Dunque è un tema politico, non una vicenda singola e non riguarda solo la strage avvenuta a Brandizzo ma il futuro del mondo del lavoro. Siamo nella quarta rivoluzione industriale, quella tecnologica, eppure non ce ne stiamo accorgendo per quel che riguarda il campo dei diritti. Sulle app, sui videogiochi, per le operazioni bancarie, per vedere il bus alla fermata, basta ormai un minuto. Tutto è digitalizzato. Eppure, per salvare vite umane, non si investe nella tecnologia esistente. Non è possibile che non ci rendiamo conto che aumentano le malattie professionali connesse a quelle professioni e quelle modalità di lavoro (come lo smart working) a cui serve dedicare nuove tutele (penso su tutti al diritto alla disconnessione) e non lo inseriamo in una visione più ampia e più attenta.

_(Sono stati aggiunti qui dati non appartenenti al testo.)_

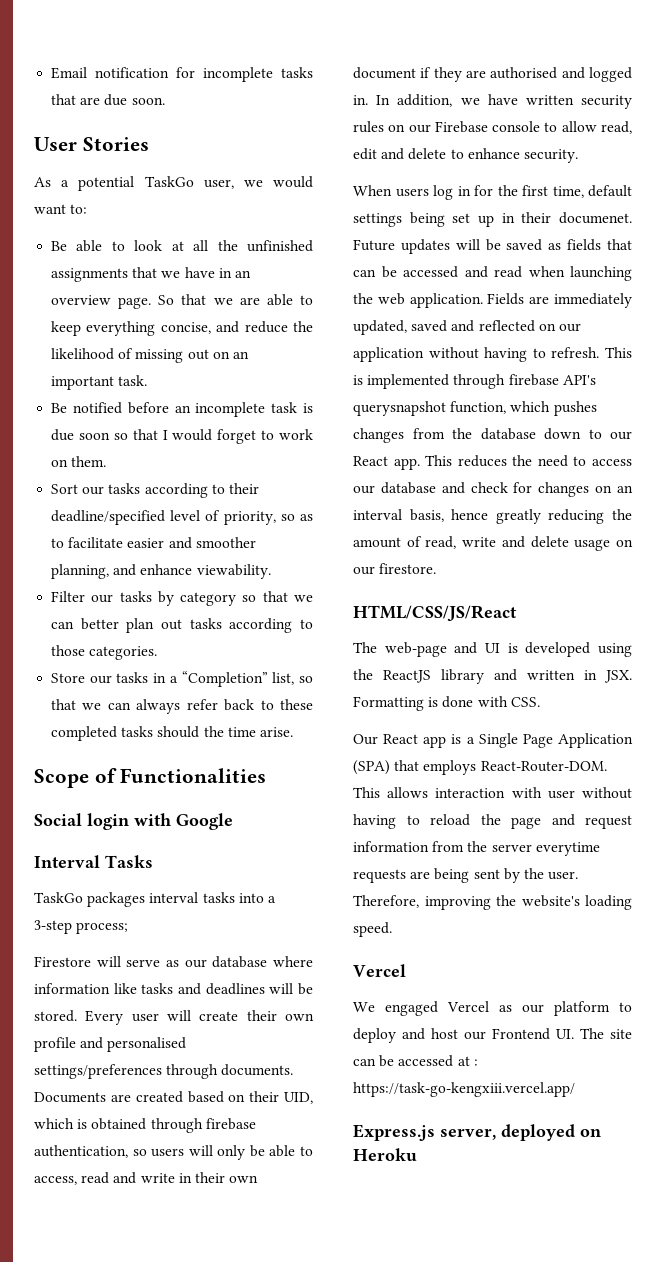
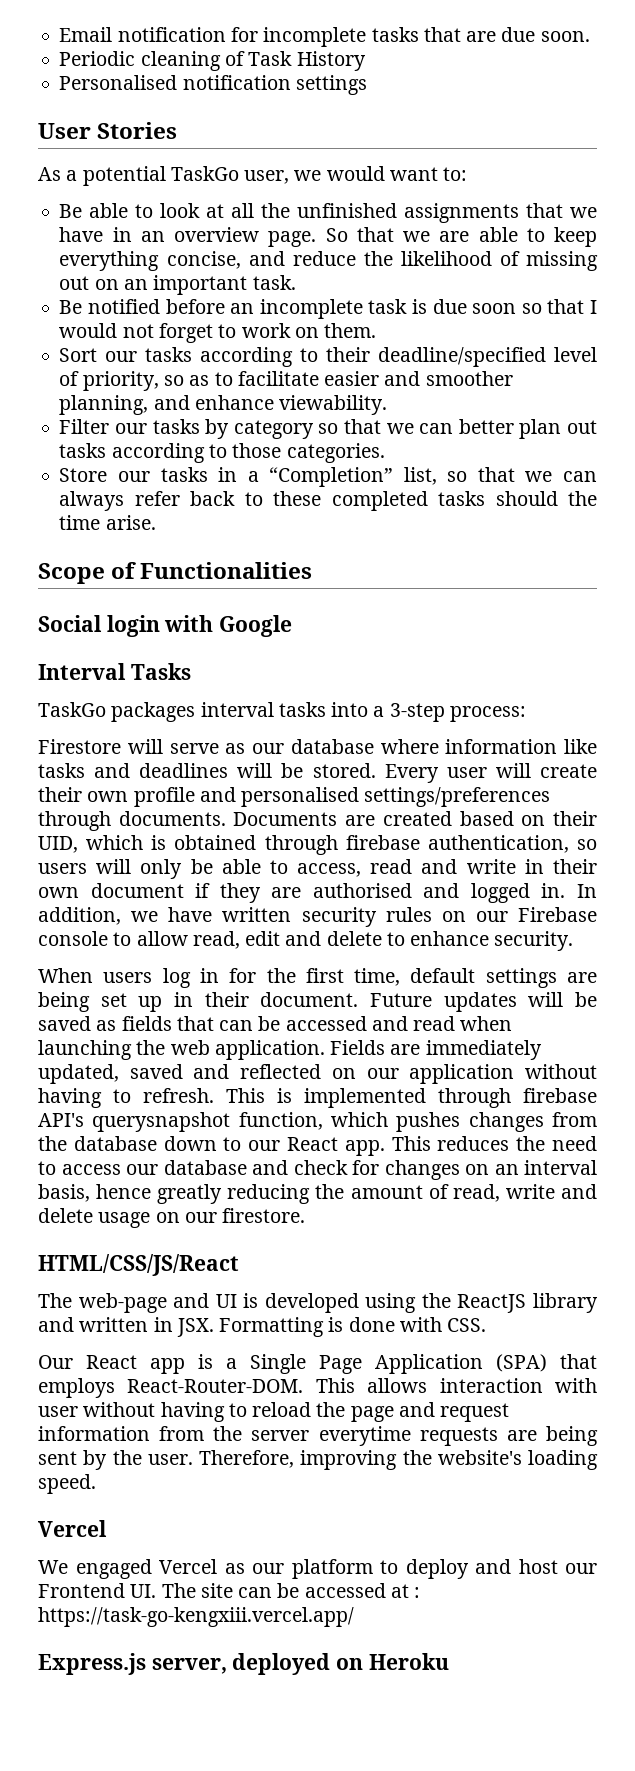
(165, 101) none -> [59,51,366,71] [59,75,367,95] // Periodic cleaning of Task History // Personalised notification settings
(213, 435) none -> [122,324,154,338] not
[76,922,129,934] process; -> [449,706,526,722] process:
(402, 220) none -> [567,972,597,983] are
[559,212,632,224] documenet. -> [260,992,359,1007] document.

Non possiamo più negare che oggi è sempre più difficile per i lavoratori denunciare e imprese non in regola, come scrisse già Andrea Orlando, all’epoca Ministro del Lavoro, nella relazione che fece al Parlamento sulla sicurezza sui luoghi di lavoro. Piangere i morti non basta più, non è sufficiente. Bisogna promuovere la cultura della legalità, della sicurezza, dando sostanza reale a questi termini. Dobbiamo costruire una nuova grammatica di diritti esigibili ed individuali: formazione permanente, politiche attive, lavoro di qualità. Su questo il Governo non sembra allineato, ed è il caso di dirlo senza ipocrisie.

Lo vediamo nella deregulation sui subappalti, che generano disinvestimento, abbassamento della qualità e degli stipendi. Ormai i margini si fanno sulle persone, perché quando parliamo di costo del lavoro, di tagli, stiamo parlando di esseri umani in carne e ossa. E questo non è più tollerabile. Abbiamo un dovere. Rimettere al centro il tema del lavoro sicuro e dignitoso. Non è una questione ideologica, ma di buon senso e di rispetto della dignità delle persone.